Questions You Should Ask
- “What managed services have you used in the past?”
- “What is the shortest amount of time you were able to prep a database for development?”
- “When does it make sense to stop using a managed service and begin self-managing your own cluster?”
What You Should Hear
“Why reinvent the wheel?”
No matter the type of company, common sets of technical requirements evolve in an increasingly complex architecture, such as background workers, outbound email, or mobile push. Avoid engineers who believe they need to implement seemingly common architectural patterns from scratch.
“I don’t like managing my own clusters.”
If candidates pride themselves in how they operated a 15-node cluster, it might be a red flag. Managing that cluster was probably a major focus, perhaps even a full-time job. Managing your own cluster is as in-the-weeds as you can get. Good cloud engineers let managed services sweat the management details so they can focus on optimizing the workload broadly across your stack.

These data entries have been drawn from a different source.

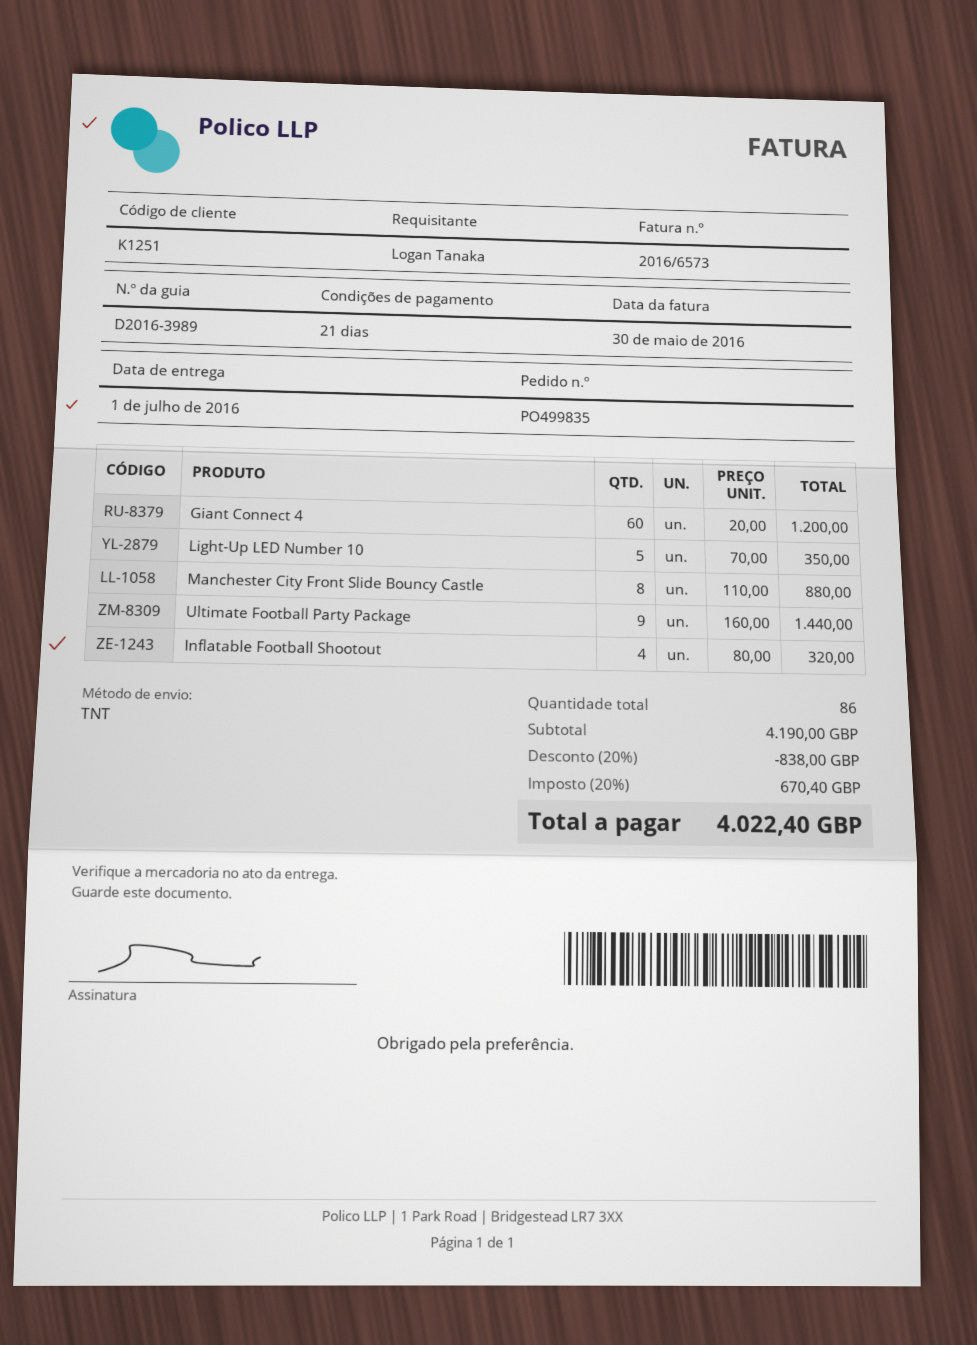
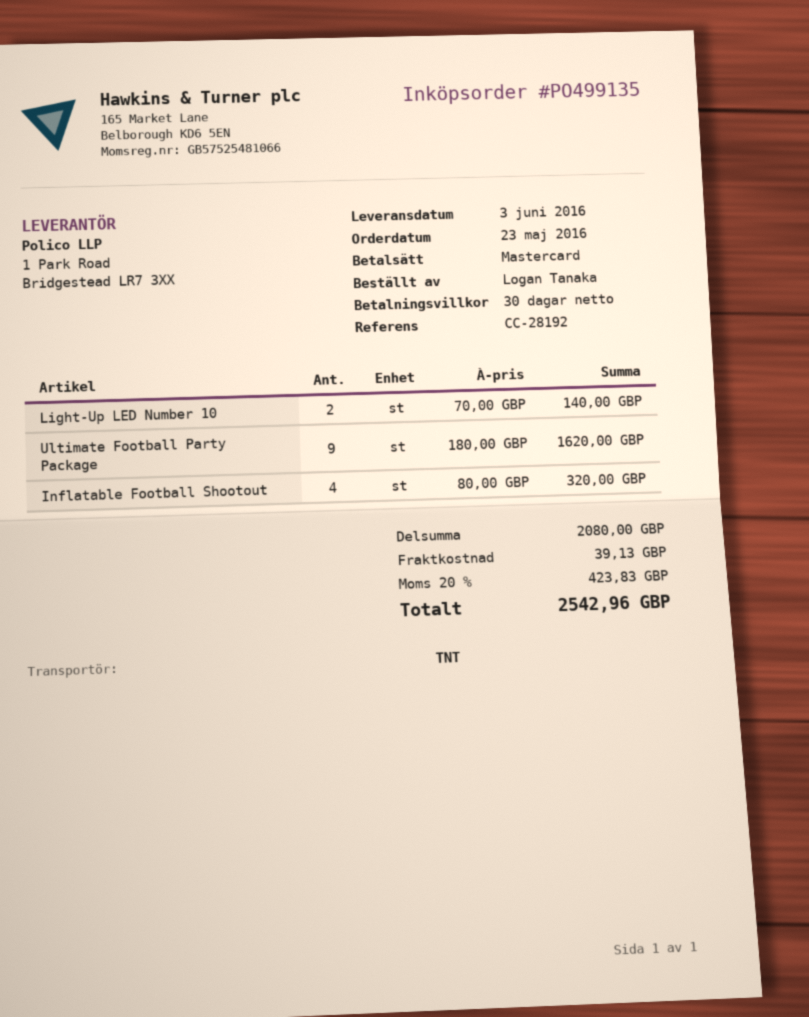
order number: PO499835 -> PO499135
delivery date: 2016-07-01 -> 2016-06-03
payment terms: 21 days -> 30 days
Giant Connect 4: 60 x 20.00 = 1200.00 -> none
Light-Up LED Number 10: 5 x 70.00 = 350.00 -> 2 x 70.00 = 140.00
Manchester City Front Slide Bouncy Castle: 8 x 110.00 = 880.00 -> none
Ultimate Football Party Package: 9 x 160.00 = 1440.00 -> 9 x 180.00 = 1620.00
subtotal: 4190.00 -> 2080.00
discount: 20% = 838.00 -> none
shipping: none -> 39.13
tax: 20% = 670.40 -> 20% = 423.83
total: 4022.40 -> 2542.96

“I like to avoid database administrators.”
Managed database services like Aurora on Amazon RDS drastically reduce the operational complexity that DBAs have historically been responsible for. Database management experience is now much less important than the ability to select the right managed database for the right workload.
DevOps
Why this Matters to Your Customer
Companies that make physical products are laser focused on their physical supply chain. Similarly, a digital company should have intense focus on Development Operations (DevOps). Think of your company’s DevOps process as the supply chain responsible for making sure your product features ship to your customers. Tactically, DevOps means ensuring that code is written, well managed, tested, and deployed in a reliable and repeatable way. Disruptions or holes in your company’s DevOps procedures will inevitably cause downtime or service degradation for your customers.
Questions You Should Ask
- What version control systems have you used in the past? Which ones do you prefer and why?

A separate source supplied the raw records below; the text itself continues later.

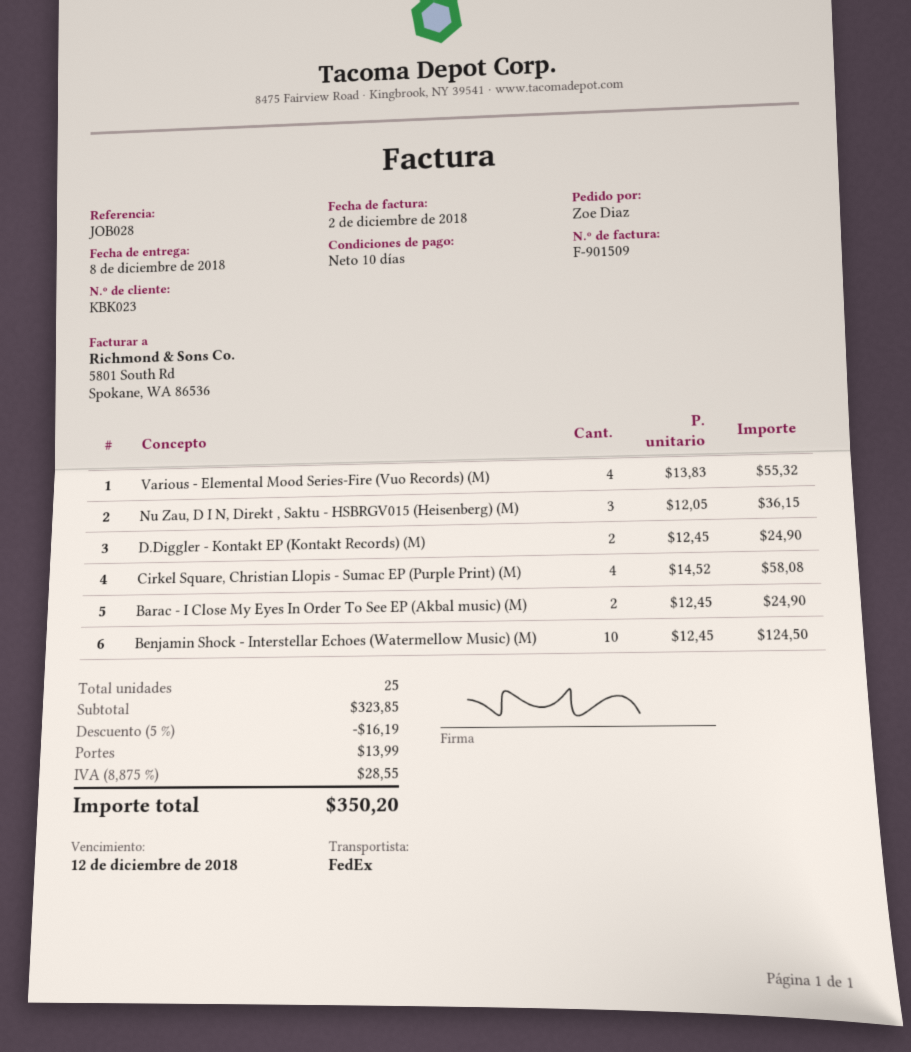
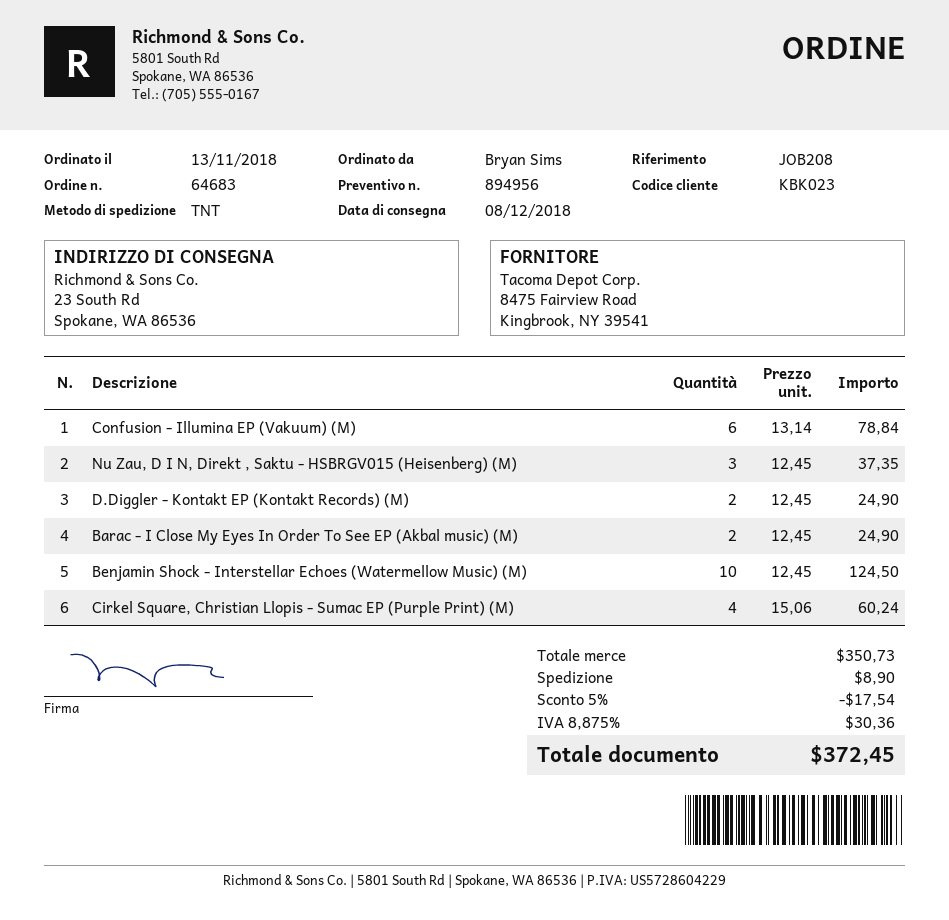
reference: JOB028 -> JOB208
ordered by: Zoe Diaz -> Bryan Sims
shipping method: FedEx -> TNT
Various - Elemental Mood Series-Fire (Vuo Records) (M): 4 x 13.83 = 55.32 -> none
Nu Zau, D I N, Direkt , Saktu - HSBRGV015 (Heisenberg) (M): 3 x 12.05 = 36.15 -> 3 x 12.45 = 37.35
Cirkel Square, Christian Llopis - Sumac EP (Purple Print) (M): 4 x 14.52 = 58.08 -> 4 x 15.06 = 60.24
Confusion - Illumina EP (Vakuum) (M): none -> 6 x 13.14 = 78.84
subtotal: 323.85 -> 350.73
discount: 5% = 16.19 -> 5% = 17.54
shipping: 13.99 -> 8.90
tax: 8.875% = 28.55 -> 8.875% = 30.36
total: 350.20 -> 372.45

- Tell me about a time where you had many people working on the same code base at the same time. How did you do deployments in that environment?
- Can you explain the difference between continuous integration and continuous deployment?

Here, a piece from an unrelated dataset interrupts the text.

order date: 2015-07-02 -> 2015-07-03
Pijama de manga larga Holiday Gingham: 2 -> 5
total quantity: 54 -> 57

- What kind of DevOps tools have you used in the past? Which ones do you prefer and why?
What You Should Hear
“It’s a balance.”
Adding too much DevOps process and technology can slow things down if there are not enough people to justify it. Your cloud engineer should recognize that balance and find the appropriate level of DevOps based on factors like company size, developer mix, and growth targets.
“Infrastructure as code.”
In today’s cloud, one can define entire technical architectures with specially formatted text files like AWS CloudFormation templates and AWS Elastic Beanstalk ebextension configs. If a candidate can talk intelligently about keeping infrastructure managed at a source-code level, it’s a sign of a progressive and forward-thinking cloud engineer.
“I $#@%^& love/hate tool XXX.”
It’s a good sign if candidates have strong opinions about which tool chains they prefer. Someone who has learned to love or hate a CI or CD tool has actually walked the walk down the DevOps path.
Conclusion
There are a variety of backgrounds that can develop people into great cloud engineers. I find that software development and DevOps experience translate nicely into the cloud. Don’t immediately disqualify candidates with limited hands-on cloud experience. If they value and understand the ideas discussed in this post, they typically can learn the cloud-specific nuances quickly. Above all, you want an individual who can holistically look at your architecture and continuously optimize.